YOUR OBJECTIVE: What should come back is the data below, word for word, minus any picture.

---

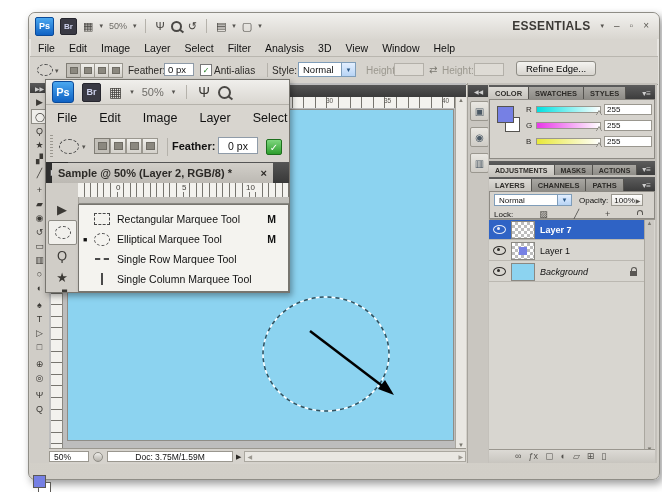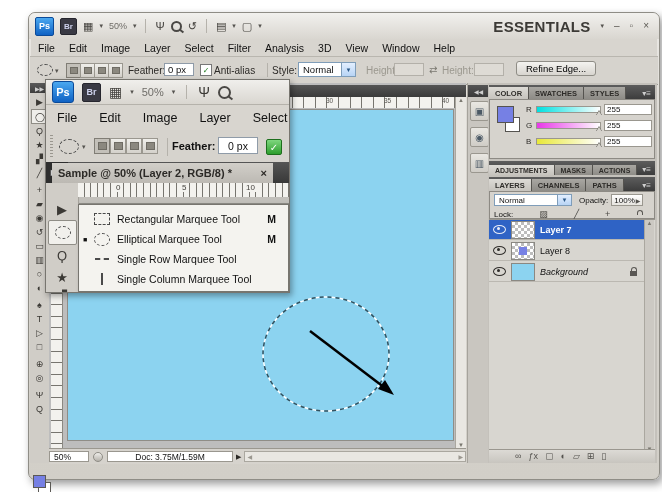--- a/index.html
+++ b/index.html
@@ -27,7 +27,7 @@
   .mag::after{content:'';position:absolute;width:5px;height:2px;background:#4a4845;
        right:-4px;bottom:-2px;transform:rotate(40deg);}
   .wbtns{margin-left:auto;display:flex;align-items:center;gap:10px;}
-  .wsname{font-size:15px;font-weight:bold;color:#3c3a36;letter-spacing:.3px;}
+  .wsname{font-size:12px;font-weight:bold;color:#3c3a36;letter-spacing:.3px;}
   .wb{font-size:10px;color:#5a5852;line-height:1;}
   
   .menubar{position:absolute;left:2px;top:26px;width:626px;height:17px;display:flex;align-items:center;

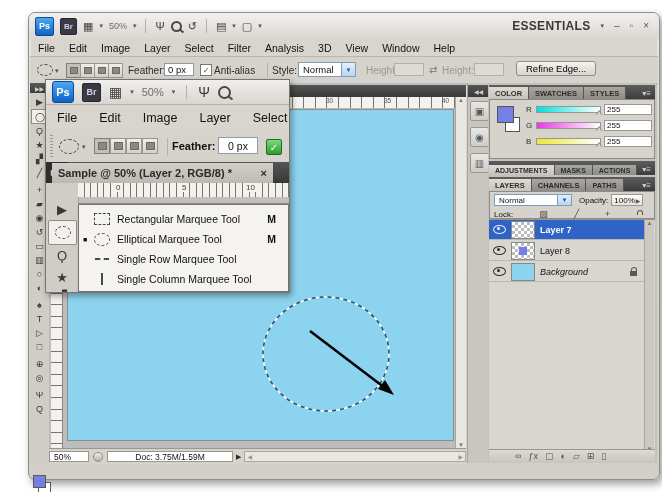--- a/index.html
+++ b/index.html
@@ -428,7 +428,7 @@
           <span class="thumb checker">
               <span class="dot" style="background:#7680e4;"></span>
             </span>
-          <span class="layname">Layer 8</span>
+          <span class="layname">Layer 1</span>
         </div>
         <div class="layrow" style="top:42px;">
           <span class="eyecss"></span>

---

THE ANSWER:
--- a/index.html
+++ b/index.html
@@ -27,7 +27,7 @@
   .mag::after{content:'';position:absolute;width:5px;height:2px;background:#4a4845;
        right:-4px;bottom:-2px;transform:rotate(40deg);}
   .wbtns{margin-left:auto;display:flex;align-items:center;gap:10px;}
-  .wsname{font-size:15px;font-weight:bold;color:#3c3a36;letter-spacing:.3px;}
+  .wsname{font-size:12px;font-weight:bold;color:#3c3a36;letter-spacing:.3px;}
   .wb{font-size:10px;color:#5a5852;line-height:1;}
   
   .menubar{position:absolute;left:2px;top:26px;width:626px;height:17px;display:flex;align-items:center;

--- a/index.html
+++ b/index.html
@@ -428,7 +428,7 @@
           <span class="thumb checker">
               <span class="dot" style="background:#7680e4;"></span>
             </span>
-          <span class="layname">Layer 8</span>
+          <span class="layname">Layer 1</span>
         </div>
         <div class="layrow" style="top:42px;">
           <span class="eyecss"></span>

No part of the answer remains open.